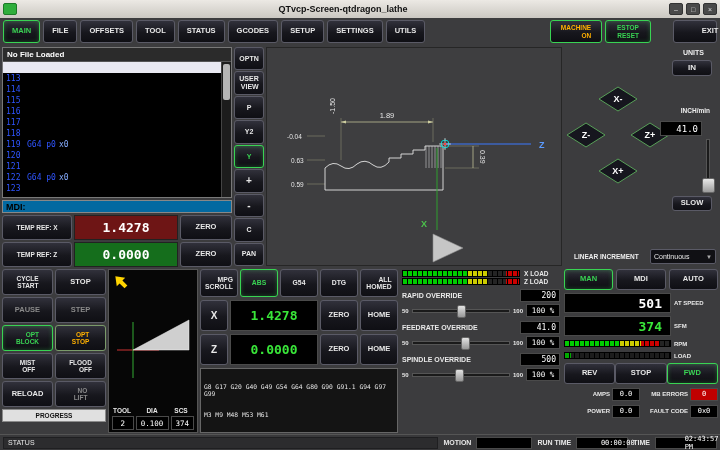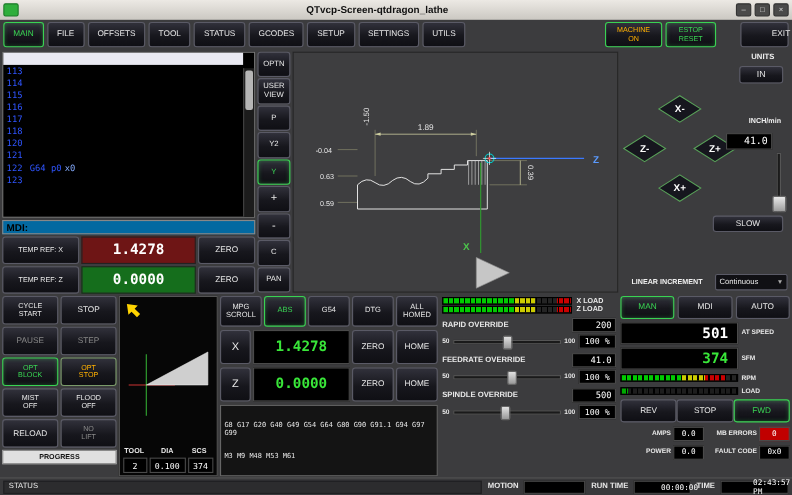--- a/index.html
+++ b/index.html
@@ -6,9 +6,9 @@
   html,body{width:720px;height:450px;overflow:hidden;background:#3c3c3e;
     font-family:"Liberation Sans",sans-serif;color:#e8e8e8;}
   .abs{position:absolute;}
-  .btn{display:flex;align-items:center;justify-content:center;text-align:center;
+  .btn{display:flex;align-items:center;justify-content:center;text-align:right;
     background:linear-gradient(180deg,#31313b,#17171d 55%,#0f0f14);
-    border:1px solid #5a5a66;border-radius:3px;color:#e8e8e8;font-weight:normal;
+    border:1px solid #5a5a66;border-radius:3px;color:#e8e8e8;font-weight:bold;
     font-size:7.5px;line-height:1.1;white-space:pre-line;}
   .btn.on{color:#39d353;border-color:#39d353;box-shadow:inset 0 0 4px rgba(57,211,83,.35);}
   .btn.amber{color:#ffb000;border-color:#7a9a6a;}

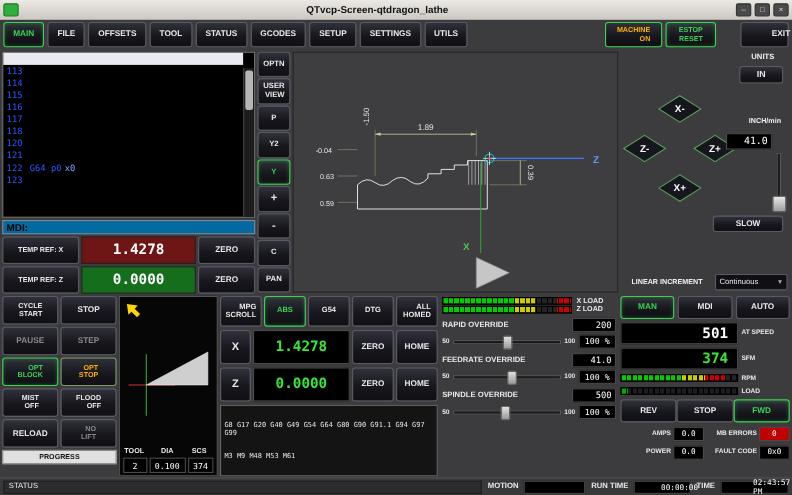--- a/index.html
+++ b/index.html
@@ -183,6 +183,7 @@
   </div>
 
   <div id="gcode" class="abs">
+    <div class="gc-header">No File Loaded</div>
     <div class="gc-sel"></div>
     <div class="gc-body">
       <div class="gc-line"><span class="n">113</span><span class="a"></span><span class="b"></span></div>

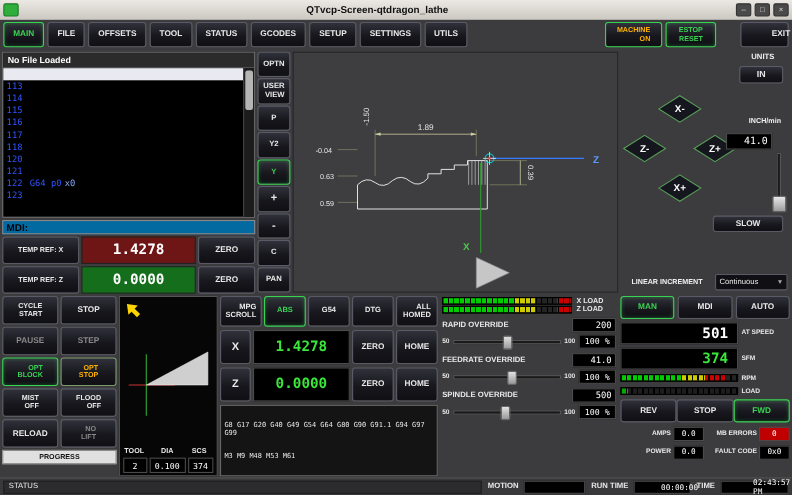--- a/index.html
+++ b/index.html
@@ -192,6 +192,7 @@
       <div class="gc-line"><span class="n">116</span><span class="a"></span><span class="b"></span></div>
       <div class="gc-line"><span class="n">117</span><span class="a"></span><span class="b"></span></div>
       <div class="gc-line"><span class="n">118</span><span class="a"></span><span class="b"></span></div>
+      <div class="gc-line"><span class="n">119</span><span class="a">G64 p0</span><span class="b">x0</span></div>
       <div class="gc-line"><span class="n">120</span><span class="a"></span><span class="b"></span></div>
       <div class="gc-line"><span class="n">121</span><span class="a"></span><span class="b"></span></div>
       <div class="gc-line"><span class="n">122</span><span class="a">G64 p0</span><span class="b">x0</span></div>

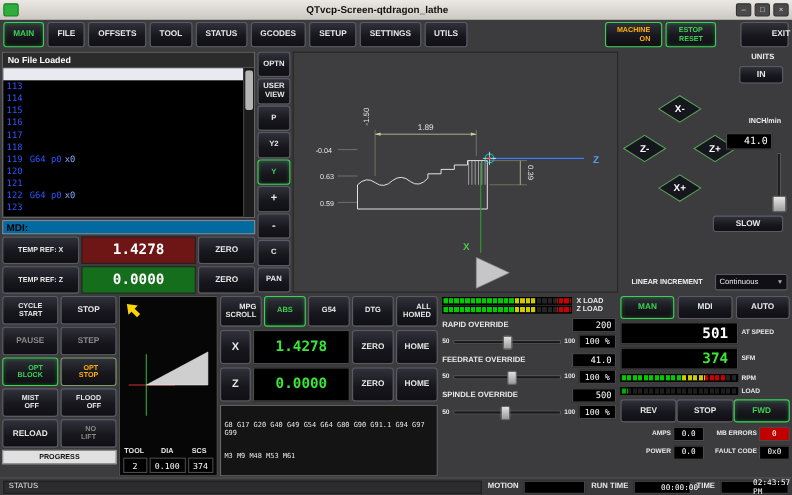--- a/index.html
+++ b/index.html
@@ -72,7 +72,7 @@
   #jogslider-track{right:8px;top:92px;width:4px;height:54px;background:#1b1b1b;border:1px solid #555;}
   #jogslider-handle{position:absolute;left:-5px;top:38px;width:13px;height:15px;
     background:linear-gradient(#e8e8e8,#9c9c9c);border:1px solid #666;border-radius:2px;}
-  #slow-btn{right:6px;top:149px;width:64px;height:15px;}
+  #slow-btn{right:6px;top:149px;width:40px;height:15px;}
   .combo{right:2px;top:202px;width:66px;height:15px;background:#101014;border:1px solid #5a5a66;
     border-radius:2px;display:flex;align-items:center;font-size:7px;padding:0 3px;gap:2px;}
   .combo .cval{flex:1;}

### Your objective
Could you please write out the entries exactly as they are, with every picture left out?

### Solution to the problem
--- a/index.html
+++ b/index.html
@@ -6,9 +6,9 @@
   html,body{width:720px;height:450px;overflow:hidden;background:#3c3c3e;
     font-family:"Liberation Sans",sans-serif;color:#e8e8e8;}
   .abs{position:absolute;}
-  .btn{display:flex;align-items:center;justify-content:center;text-align:center;
+  .btn{display:flex;align-items:center;justify-content:center;text-align:right;
     background:linear-gradient(180deg,#31313b,#17171d 55%,#0f0f14);
-    border:1px solid #5a5a66;border-radius:3px;color:#e8e8e8;font-weight:normal;
+    border:1px solid #5a5a66;border-radius:3px;color:#e8e8e8;font-weight:bold;
     font-size:7.5px;line-height:1.1;white-space:pre-line;}
   .btn.on{color:#39d353;border-color:#39d353;box-shadow:inset 0 0 4px rgba(57,211,83,.35);}
   .btn.amber{color:#ffb000;border-color:#7a9a6a;}

--- a/index.html
+++ b/index.html
@@ -183,6 +183,7 @@
   </div>
 
   <div id="gcode" class="abs">
+    <div class="gc-header">No File Loaded</div>
     <div class="gc-sel"></div>
     <div class="gc-body">
       <div class="gc-line"><span class="n">113</span><span class="a"></span><span class="b"></span></div>

--- a/index.html
+++ b/index.html
@@ -192,6 +192,7 @@
       <div class="gc-line"><span class="n">116</span><span class="a"></span><span class="b"></span></div>
       <div class="gc-line"><span class="n">117</span><span class="a"></span><span class="b"></span></div>
       <div class="gc-line"><span class="n">118</span><span class="a"></span><span class="b"></span></div>
+      <div class="gc-line"><span class="n">119</span><span class="a">G64 p0</span><span class="b">x0</span></div>
       <div class="gc-line"><span class="n">120</span><span class="a"></span><span class="b"></span></div>
       <div class="gc-line"><span class="n">121</span><span class="a"></span><span class="b"></span></div>
       <div class="gc-line"><span class="n">122</span><span class="a">G64 p0</span><span class="b">x0</span></div>

--- a/index.html
+++ b/index.html
@@ -72,7 +72,7 @@
   #jogslider-track{right:8px;top:92px;width:4px;height:54px;background:#1b1b1b;border:1px solid #555;}
   #jogslider-handle{position:absolute;left:-5px;top:38px;width:13px;height:15px;
     background:linear-gradient(#e8e8e8,#9c9c9c);border:1px solid #666;border-radius:2px;}
-  #slow-btn{right:6px;top:149px;width:64px;height:15px;}
+  #slow-btn{right:6px;top:149px;width:40px;height:15px;}
   .combo{right:2px;top:202px;width:66px;height:15px;background:#101014;border:1px solid #5a5a66;
     border-radius:2px;display:flex;align-items:center;font-size:7px;padding:0 3px;gap:2px;}
   .combo .cval{flex:1;}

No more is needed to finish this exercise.